#### What needs to be done:
A faithful transcript of all the lines below, with no pictures, is the goal here.
(Data in this exercise begins)
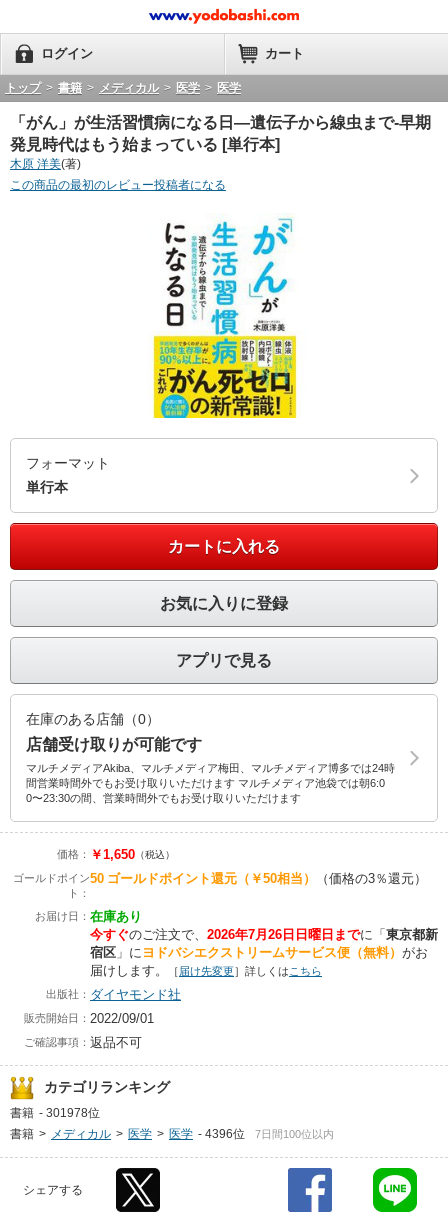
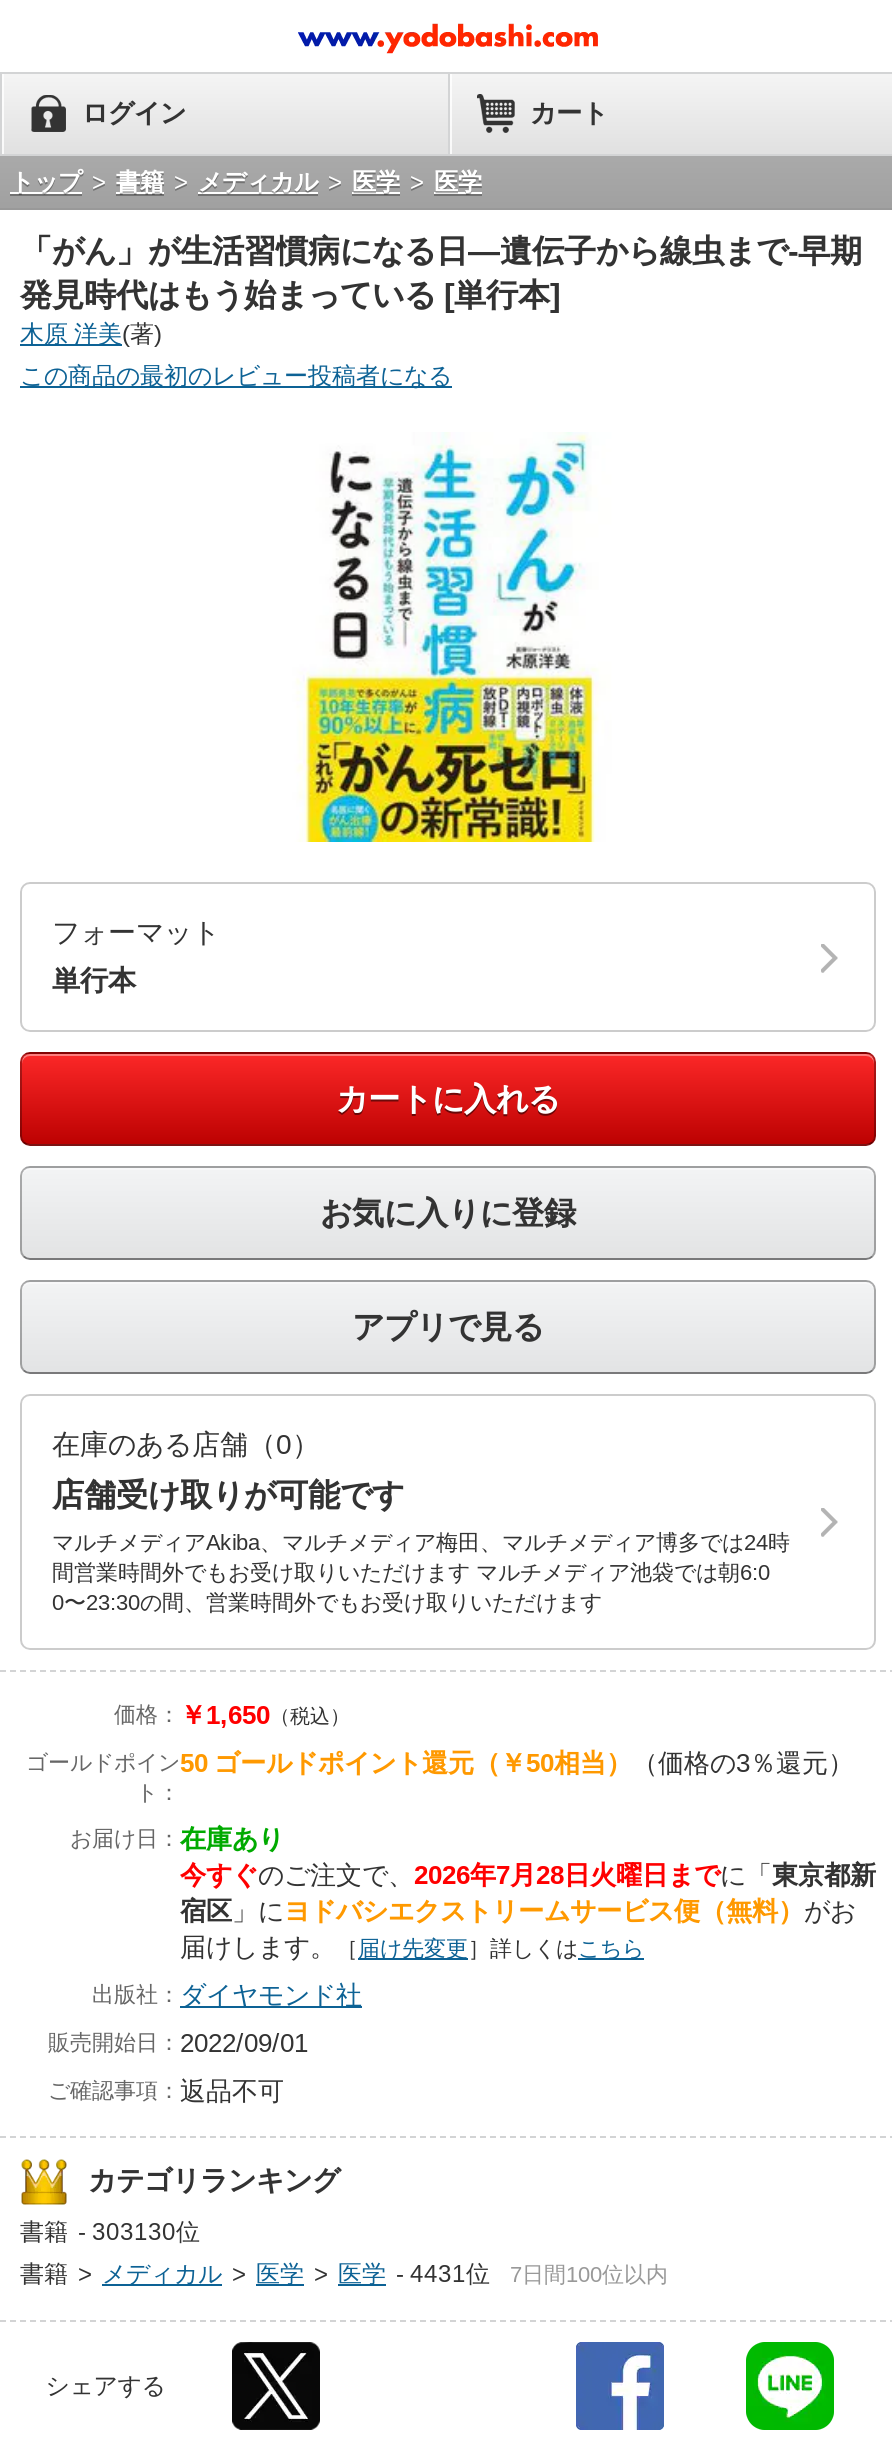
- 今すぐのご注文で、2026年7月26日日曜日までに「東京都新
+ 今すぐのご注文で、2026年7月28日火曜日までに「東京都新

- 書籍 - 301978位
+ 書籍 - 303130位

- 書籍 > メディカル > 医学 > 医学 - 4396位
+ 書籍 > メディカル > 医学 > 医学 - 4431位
(Data in this exercise ends)
#### Written solution:
- 今すぐのご注文で、2026年7月26日日曜日までに「東京都新
+ 今すぐのご注文で、2026年7月28日火曜日までに「東京都新

- 書籍 - 301978位
+ 書籍 - 303130位

- 書籍 > メディカル > 医学 > 医学 - 4396位
+ 書籍 > メディカル > 医学 > 医学 - 4431位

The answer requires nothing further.